Extracted material |
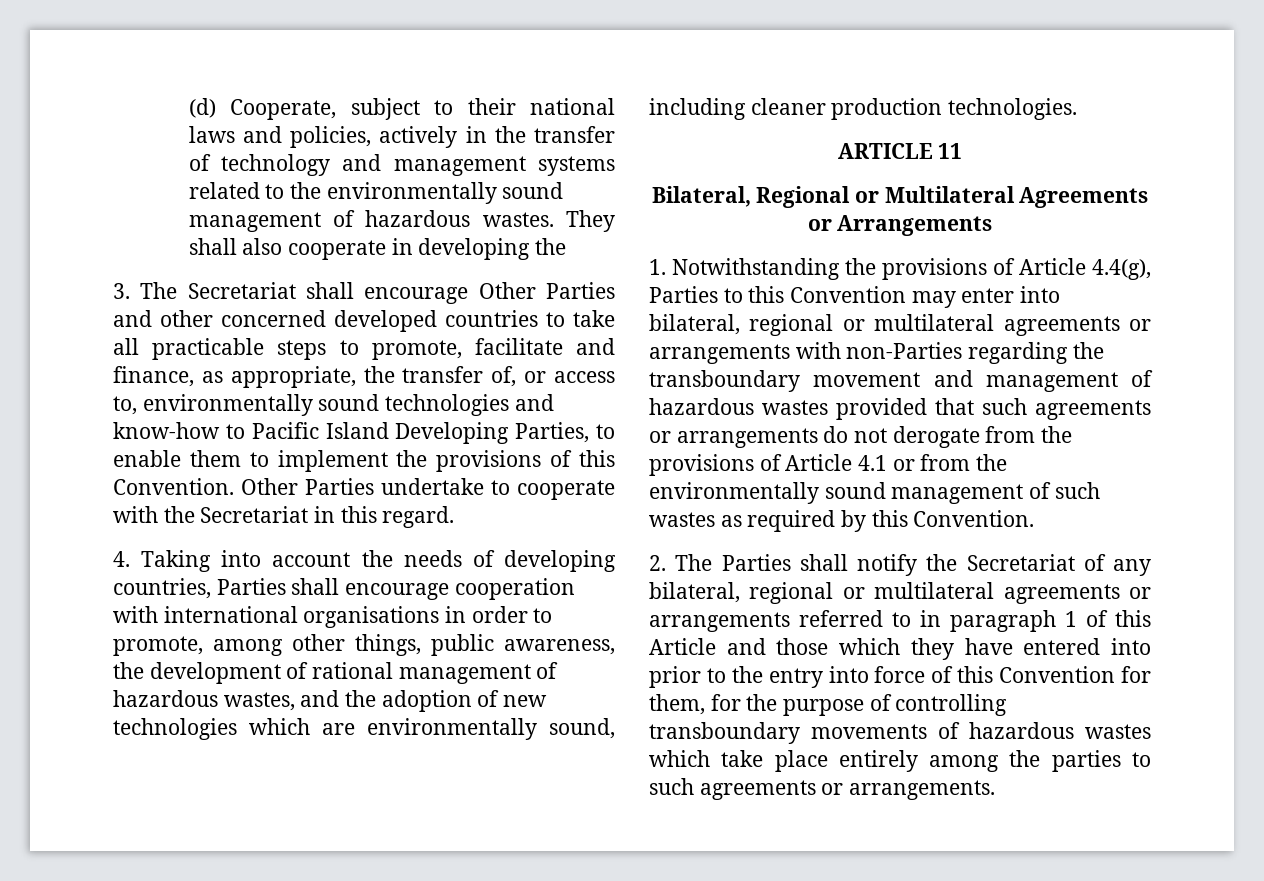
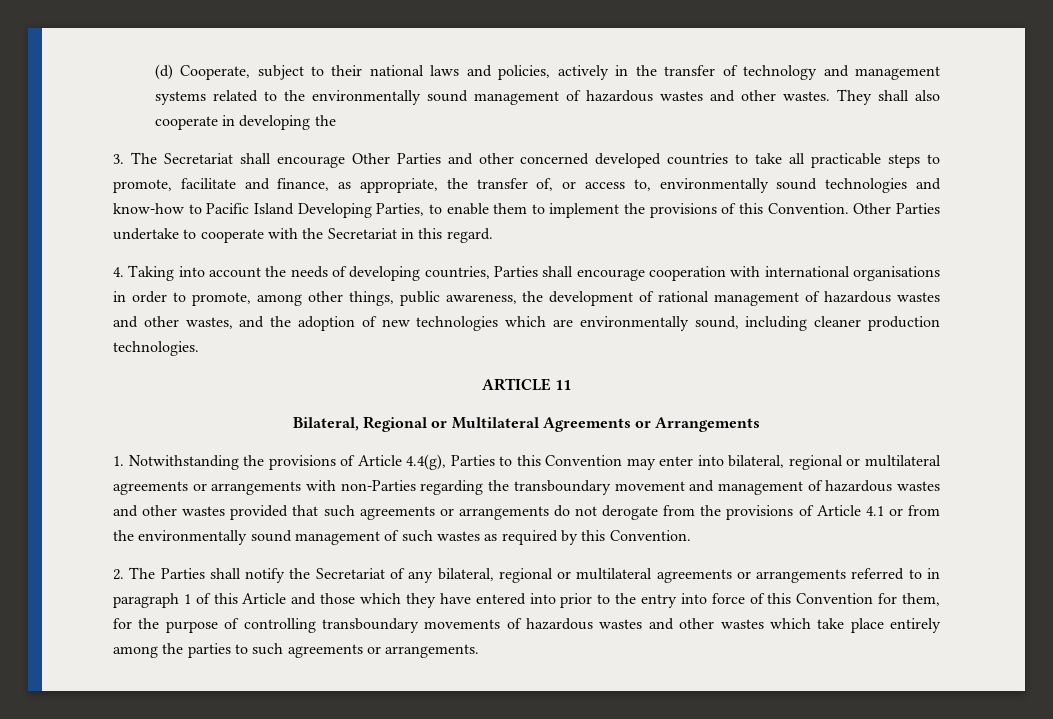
- (d) Cooperate, subject to their national laws and policies, actively in the transfer of technology and management systems related to the environmentally sound management of hazardous wastes.
+ (d) Cooperate, subject to their national laws and policies, actively in the transfer of technology and management systems related to the environmentally sound management of hazardous wastes and other wastes.
- 4. Taking into account the needs of developing countries, Parties shall encourage cooperation with international organisations in order to promote, among other things, public awareness, the development of rational management of hazardous wastes, and the adoption of new technologies which are environmentally sound, including cleaner production technologies.
+ 4. Taking into account the needs of developing countries, Parties shall encourage cooperation with international organisations in order to promote, among other things, public awareness, the development of rational management of hazardous wastes and other wastes, and the adoption of new technologies which are environmentally sound, including cleaner production technologies.
- 1. Notwithstanding the provisions of Article 4.4(g), Parties to this Convention may enter into bilateral, regional or multilateral agreements or arrangements with non-Parties regarding the transboundary movement and management of hazardous wastes provided that such agreements or arrangements do not derogate from the provisions of Article 4.1 or from the environmentally sound management of such wastes as required by this Convention.
+ 1. Notwithstanding the provisions of Article 4.4(g), Parties to this Convention may enter into bilateral, regional or multilateral agreements or arrangements with non-Parties regarding the transboundary movement and management of hazardous wastes and other wastes provided that such agreements or arrangements do not derogate from the provisions of Article 4.1 or from the environmentally sound management of such wastes as required by this Convention.
- 2. The Parties shall notify the Secretariat of any bilateral, regional or multilateral agreements or arrangements referred to in paragraph 1 of this Article and those which they have entered into prior to the entry into force of this Convention for them, for the purpose of controlling transboundary movements of hazardous wastes which take place entirely among the parties to such agreements or arrangements.
+ 2. The Parties shall notify the Secretariat of any bilateral, regional or multilateral agreements or arrangements referred to in paragraph 1 of this Article and those which they have entered into prior to the entry into force of this Convention for them, for the purpose of controlling transboundary movements of hazardous wastes and other wastes which take place entirely among the parties to such agreements or arrangements.

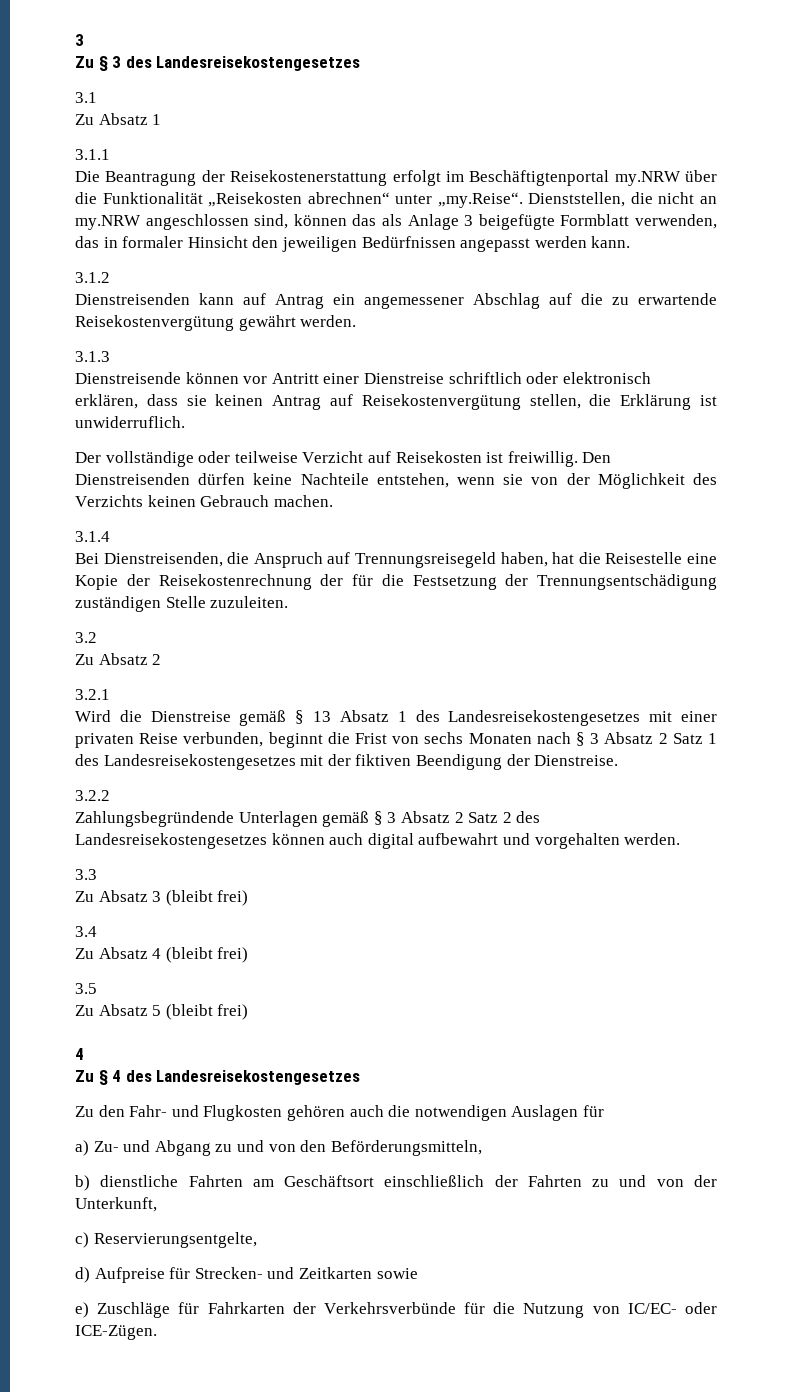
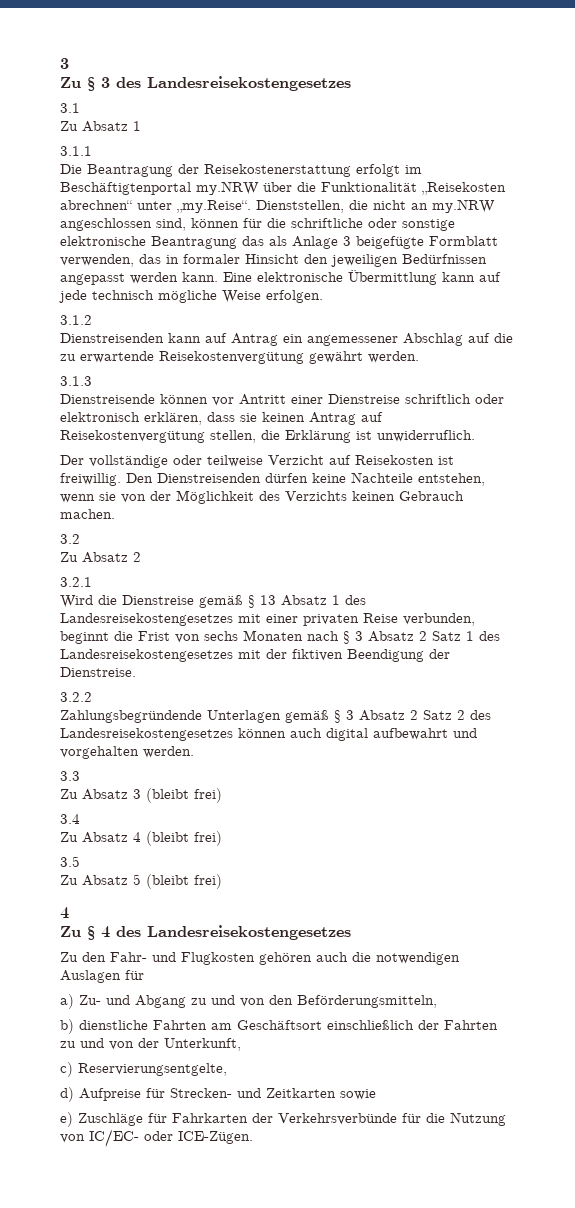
- Die Beantragung der Reisekostenerstattung erfolgt im Beschäftigtenportal my.NRW über die Funktionalität „Reisekosten abrechnen“ unter „my.Reise“. Dienststellen, die nicht an my.NRW angeschlossen sind, können das als Anlage 3 beigefügte Formblatt verwenden, das in formaler Hinsicht den jeweiligen Bedürfnissen angepasst werden kann.
+ Die Beantragung der Reisekostenerstattung erfolgt im Beschäftigtenportal my.NRW über die Funktionalität „Reisekosten abrechnen“ unter „my.Reise“. Dienststellen, die nicht an my.NRW angeschlossen sind, können für die schriftliche oder sonstige elektronische Beantragung das als Anlage 3 beigefügte Formblatt verwenden, das in formaler Hinsicht den jeweiligen Bedürfnissen angepasst werden kann. Eine elektronische Übermittlung kann auf jede technisch mögliche Weise erfolgen.
- 3.1.4
- Bei Dienstreisenden, die Anspruch auf Trennungsreisegeld haben, hat die Reisestelle eine Kopie der Reisekostenrechnung der für die Festsetzung der Trennungsentschädigung zuständigen Stelle zuzuleiten.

Required action |
Line by line, write out the data above exactly, without the pictures.

Exercise response |
- (d) Cooperate, subject to their national laws and policies, actively in the transfer of technology and management systems related to the environmentally sound management of hazardous wastes.
+ (d) Cooperate, subject to their national laws and policies, actively in the transfer of technology and management systems related to the environmentally sound management of hazardous wastes and other wastes.
- 4. Taking into account the needs of developing countries, Parties shall encourage cooperation with international organisations in order to promote, among other things, public awareness, the development of rational management of hazardous wastes, and the adoption of new technologies which are environmentally sound, including cleaner production technologies.
+ 4. Taking into account the needs of developing countries, Parties shall encourage cooperation with international organisations in order to promote, among other things, public awareness, the development of rational management of hazardous wastes and other wastes, and the adoption of new technologies which are environmentally sound, including cleaner production technologies.
- 1. Notwithstanding the provisions of Article 4.4(g), Parties to this Convention may enter into bilateral, regional or multilateral agreements or arrangements with non-Parties regarding the transboundary movement and management of hazardous wastes provided that such agreements or arrangements do not derogate from the provisions of Article 4.1 or from the environmentally sound management of such wastes as required by this Convention.
+ 1. Notwithstanding the provisions of Article 4.4(g), Parties to this Convention may enter into bilateral, regional or multilateral agreements or arrangements with non-Parties regarding the transboundary movement and management of hazardous wastes and other wastes provided that such agreements or arrangements do not derogate from the provisions of Article 4.1 or from the environmentally sound management of such wastes as required by this Convention.
- 2. The Parties shall notify the Secretariat of any bilateral, regional or multilateral agreements or arrangements referred to in paragraph 1 of this Article and those which they have entered into prior to the entry into force of this Convention for them, for the purpose of controlling transboundary movements of hazardous wastes which take place entirely among the parties to such agreements or arrangements.
+ 2. The Parties shall notify the Secretariat of any bilateral, regional or multilateral agreements or arrangements referred to in paragraph 1 of this Article and those which they have entered into prior to the entry into force of this Convention for them, for the purpose of controlling transboundary movements of hazardous wastes and other wastes which take place entirely among the parties to such agreements or arrangements.

- Die Beantragung der Reisekostenerstattung erfolgt im Beschäftigtenportal my.NRW über die Funktionalität „Reisekosten abrechnen“ unter „my.Reise“. Dienststellen, die nicht an my.NRW angeschlossen sind, können das als Anlage 3 beigefügte Formblatt verwenden, das in formaler Hinsicht den jeweiligen Bedürfnissen angepasst werden kann.
+ Die Beantragung der Reisekostenerstattung erfolgt im Beschäftigtenportal my.NRW über die Funktionalität „Reisekosten abrechnen“ unter „my.Reise“. Dienststellen, die nicht an my.NRW angeschlossen sind, können für die schriftliche oder sonstige elektronische Beantragung das als Anlage 3 beigefügte Formblatt verwenden, das in formaler Hinsicht den jeweiligen Bedürfnissen angepasst werden kann. Eine elektronische Übermittlung kann auf jede technisch mögliche Weise erfolgen.
- 3.1.4
- Bei Dienstreisenden, die Anspruch auf Trennungsreisegeld haben, hat die Reisestelle eine Kopie der Reisekostenrechnung der für die Festsetzung der Trennungsentschädigung zuständigen Stelle zuzuleiten.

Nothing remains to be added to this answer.